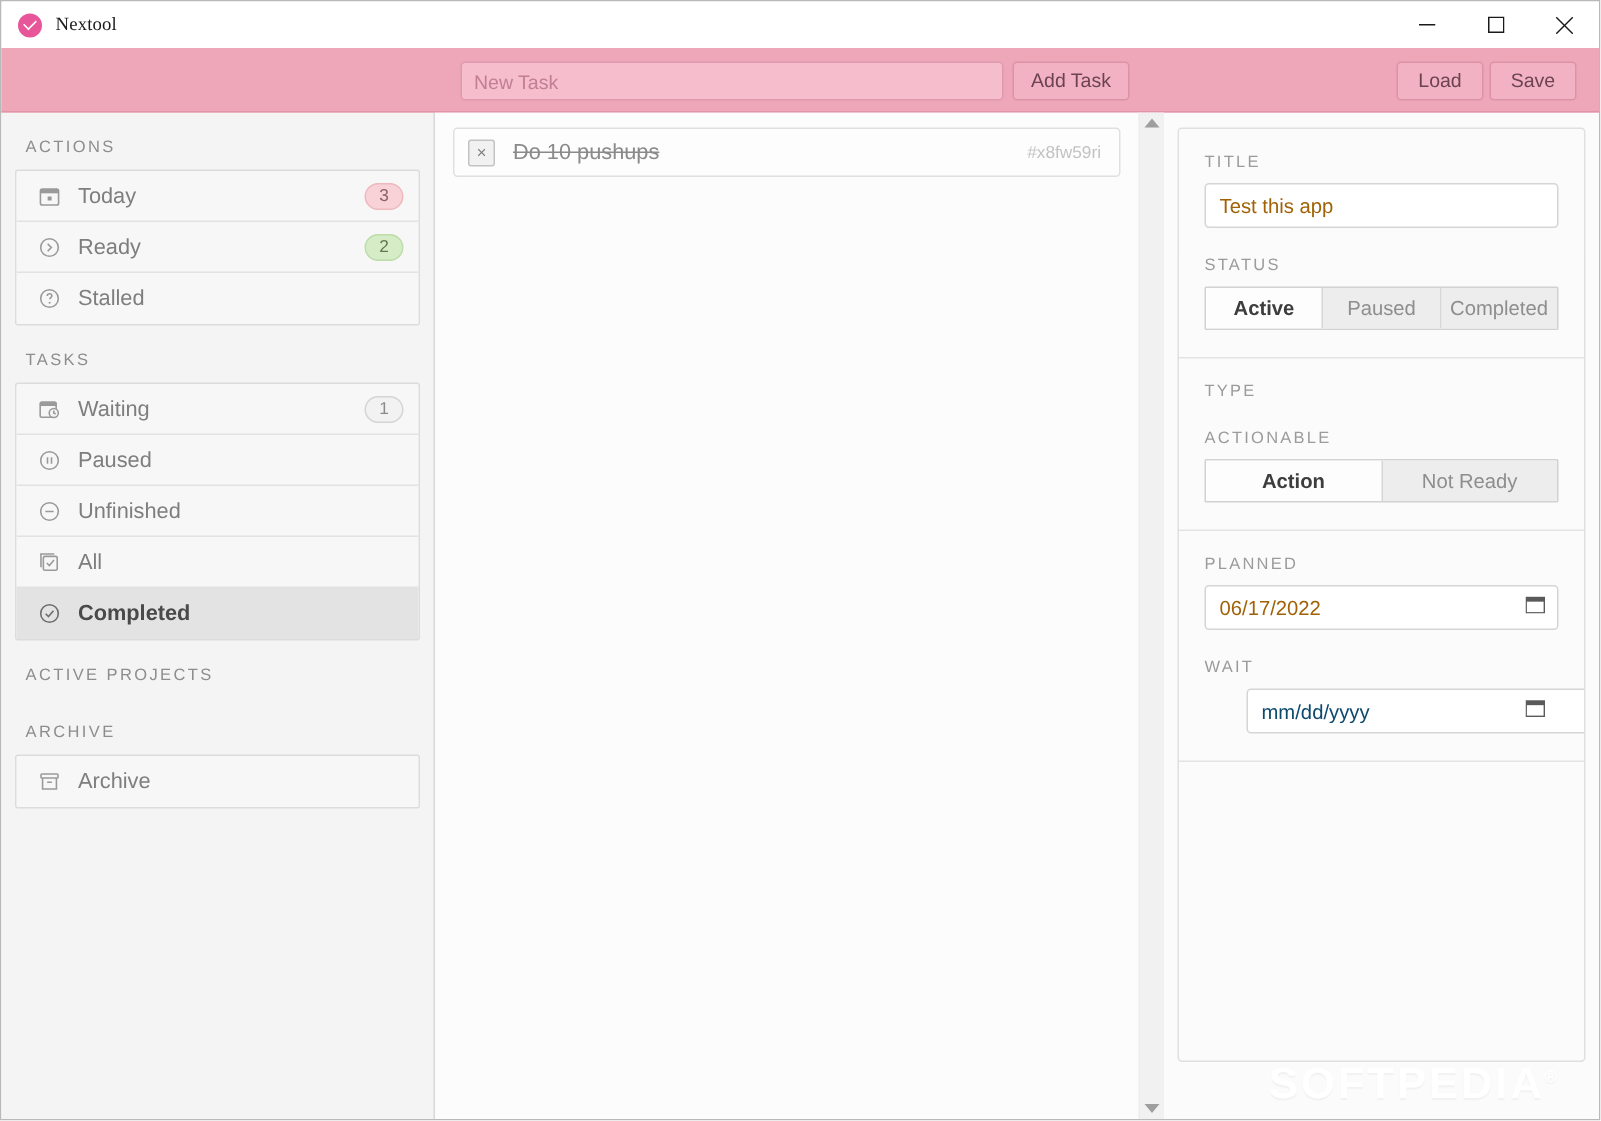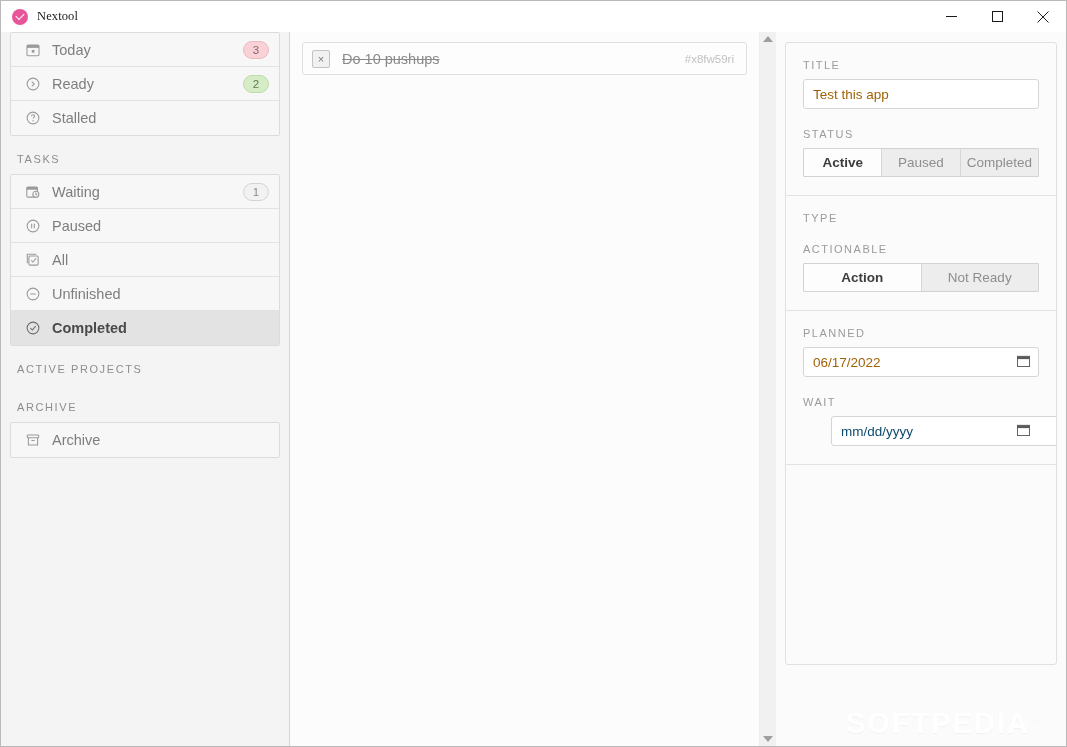--- a/index.html
+++ b/index.html
@@ -325,24 +325,31 @@
       </div>
       <div class="win-btn">
         <svg width="12" height="12" viewBox="0 0 12 12">
             <line x1="0.5" y1="0.5" x2="11.5" y2="11.5" stroke="currentColor" stroke-width="1"></line>
             <line x1="11.5" y1="0.5" x2="0.5" y2="11.5" stroke="currentColor" stroke-width="1"></line>
           </svg>
       </div>
     </div>
   </div>
 
+  <div class="toolbar">
+    <input class="newtask-input" type="text" placeholder="New Task" style="">
+    <button class="tb-btn btn-addtask">Add Task</button>
+    <button class="tb-btn btn-load">Load</button>
+    <button class="tb-btn btn-save">Save</button>
+  </div>
 
   <div class="body">
 
     <div class="sidebar" id="sidebar">
+        <div class="section-label">ACTIONS</div>
         <div class="nav-group">
           <div class="nav-item">
             <span class="ico">
               <svg width="16" height="16" viewBox="0 0 18 18">
                 <rect x="2.2" y="3.4" width="13.6" height="12" rx="1.4" fill="none" stroke="currentColor" stroke-width="1.2"></rect>
                 <rect x="2.2" y="3.4" width="13.6" height="3.2" fill="currentColor" stroke="none"></rect>
                 <rect x="7.6" y="9" width="3" height="3" fill="currentColor" stroke="none"></rect>
               </svg>
             </span>
             <span class="nav-label">Today</span>
@@ -389,35 +396,35 @@
                 <circle cx="9" cy="9" r="6.6" fill="none" stroke="currentColor" stroke-width="1.2"></circle>
                 <line x1="7.5" y1="6.6" x2="7.5" y2="11.4" fill="none" stroke="currentColor" stroke-width="1.2"></line>
                 <line x1="10.5" y1="6.6" x2="10.5" y2="11.4" fill="none" stroke="currentColor" stroke-width="1.2"></line>
               </svg>
             </span>
             <span class="nav-label">Paused</span>
           </div>
           <div class="nav-item">
             <span class="ico">
               <svg width="16" height="16" viewBox="0 0 18 18">
+                <circle cx="9" cy="9" r="6.6" fill="none" stroke="currentColor" stroke-width="1.2"></circle>
+                <line x1="5.9" y1="9" x2="12.1" y2="9" fill="none" stroke="currentColor" stroke-width="1.2"></line>
+              </svg>
+            </span>
+            <span class="nav-label">Unfinished</span>
+          </div>
+          <div class="nav-item">
+            <span class="ico">
+              <svg width="16" height="16" viewBox="0 0 18 18">
                 <rect x="4.4" y="4.4" width="10.4" height="10.4" rx="1.2" fill="none" stroke="currentColor" stroke-width="1.2"></rect>
                 <polyline points="2.6,12.6 2.6,2.6 12.6,2.6" fill="none" stroke="currentColor" stroke-width="1.2"></polyline>
                 <polyline points="7,9.4 8.9,11.3 12.4,7.2" fill="none" stroke="currentColor" stroke-width="1.2"></polyline>
               </svg>
             </span>
             <span class="nav-label">All</span>
-          </div>
-          <div class="nav-item">
-            <span class="ico">
-              <svg width="16" height="16" viewBox="0 0 18 18">
-                <circle cx="9" cy="9" r="6.6" fill="none" stroke="currentColor" stroke-width="1.2"></circle>
-                <line x1="5.9" y1="9" x2="12.1" y2="9" fill="none" stroke="currentColor" stroke-width="1.2"></line>
-              </svg>
-            </span>
-            <span class="nav-label">Unfinished</span>
           </div>
           <div class="nav-item active">
             <span class="ico">
               <svg width="16" height="16" viewBox="0 0 18 18">
                 <circle cx="9" cy="9" r="6.6" fill="none" stroke="currentColor" stroke-width="1.2"></circle>
                 <polyline points="6.1,9.2 8.2,11.3 12,6.9" fill="none" stroke="currentColor" stroke-width="1.2"></polyline>
               </svg>
             </span>
             <span class="nav-label">Completed</span>
           </div>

──────────

What is required: Write the records out exactly once more, leaving off the pictures.

Exercise output:
--- a/index.html
+++ b/index.html
@@ -325,24 +325,31 @@
       </div>
       <div class="win-btn">
         <svg width="12" height="12" viewBox="0 0 12 12">
             <line x1="0.5" y1="0.5" x2="11.5" y2="11.5" stroke="currentColor" stroke-width="1"></line>
             <line x1="11.5" y1="0.5" x2="0.5" y2="11.5" stroke="currentColor" stroke-width="1"></line>
           </svg>
       </div>
     </div>
   </div>
 
+  <div class="toolbar">
+    <input class="newtask-input" type="text" placeholder="New Task" style="">
+    <button class="tb-btn btn-addtask">Add Task</button>
+    <button class="tb-btn btn-load">Load</button>
+    <button class="tb-btn btn-save">Save</button>
+  </div>
 
   <div class="body">
 
     <div class="sidebar" id="sidebar">
+        <div class="section-label">ACTIONS</div>
         <div class="nav-group">
           <div class="nav-item">
             <span class="ico">
               <svg width="16" height="16" viewBox="0 0 18 18">
                 <rect x="2.2" y="3.4" width="13.6" height="12" rx="1.4" fill="none" stroke="currentColor" stroke-width="1.2"></rect>
                 <rect x="2.2" y="3.4" width="13.6" height="3.2" fill="currentColor" stroke="none"></rect>
                 <rect x="7.6" y="9" width="3" height="3" fill="currentColor" stroke="none"></rect>
               </svg>
             </span>
             <span class="nav-label">Today</span>
@@ -389,35 +396,35 @@
                 <circle cx="9" cy="9" r="6.6" fill="none" stroke="currentColor" stroke-width="1.2"></circle>
                 <line x1="7.5" y1="6.6" x2="7.5" y2="11.4" fill="none" stroke="currentColor" stroke-width="1.2"></line>
                 <line x1="10.5" y1="6.6" x2="10.5" y2="11.4" fill="none" stroke="currentColor" stroke-width="1.2"></line>
               </svg>
             </span>
             <span class="nav-label">Paused</span>
           </div>
           <div class="nav-item">
             <span class="ico">
               <svg width="16" height="16" viewBox="0 0 18 18">
+                <circle cx="9" cy="9" r="6.6" fill="none" stroke="currentColor" stroke-width="1.2"></circle>
+                <line x1="5.9" y1="9" x2="12.1" y2="9" fill="none" stroke="currentColor" stroke-width="1.2"></line>
+              </svg>
+            </span>
+            <span class="nav-label">Unfinished</span>
+          </div>
+          <div class="nav-item">
+            <span class="ico">
+              <svg width="16" height="16" viewBox="0 0 18 18">
                 <rect x="4.4" y="4.4" width="10.4" height="10.4" rx="1.2" fill="none" stroke="currentColor" stroke-width="1.2"></rect>
                 <polyline points="2.6,12.6 2.6,2.6 12.6,2.6" fill="none" stroke="currentColor" stroke-width="1.2"></polyline>
                 <polyline points="7,9.4 8.9,11.3 12.4,7.2" fill="none" stroke="currentColor" stroke-width="1.2"></polyline>
               </svg>
             </span>
             <span class="nav-label">All</span>
-          </div>
-          <div class="nav-item">
-            <span class="ico">
-              <svg width="16" height="16" viewBox="0 0 18 18">
-                <circle cx="9" cy="9" r="6.6" fill="none" stroke="currentColor" stroke-width="1.2"></circle>
-                <line x1="5.9" y1="9" x2="12.1" y2="9" fill="none" stroke="currentColor" stroke-width="1.2"></line>
-              </svg>
-            </span>
-            <span class="nav-label">Unfinished</span>
           </div>
           <div class="nav-item active">
             <span class="ico">
               <svg width="16" height="16" viewBox="0 0 18 18">
                 <circle cx="9" cy="9" r="6.6" fill="none" stroke="currentColor" stroke-width="1.2"></circle>
                 <polyline points="6.1,9.2 8.2,11.3 12,6.9" fill="none" stroke="currentColor" stroke-width="1.2"></polyline>
               </svg>
             </span>
             <span class="nav-label">Completed</span>
           </div>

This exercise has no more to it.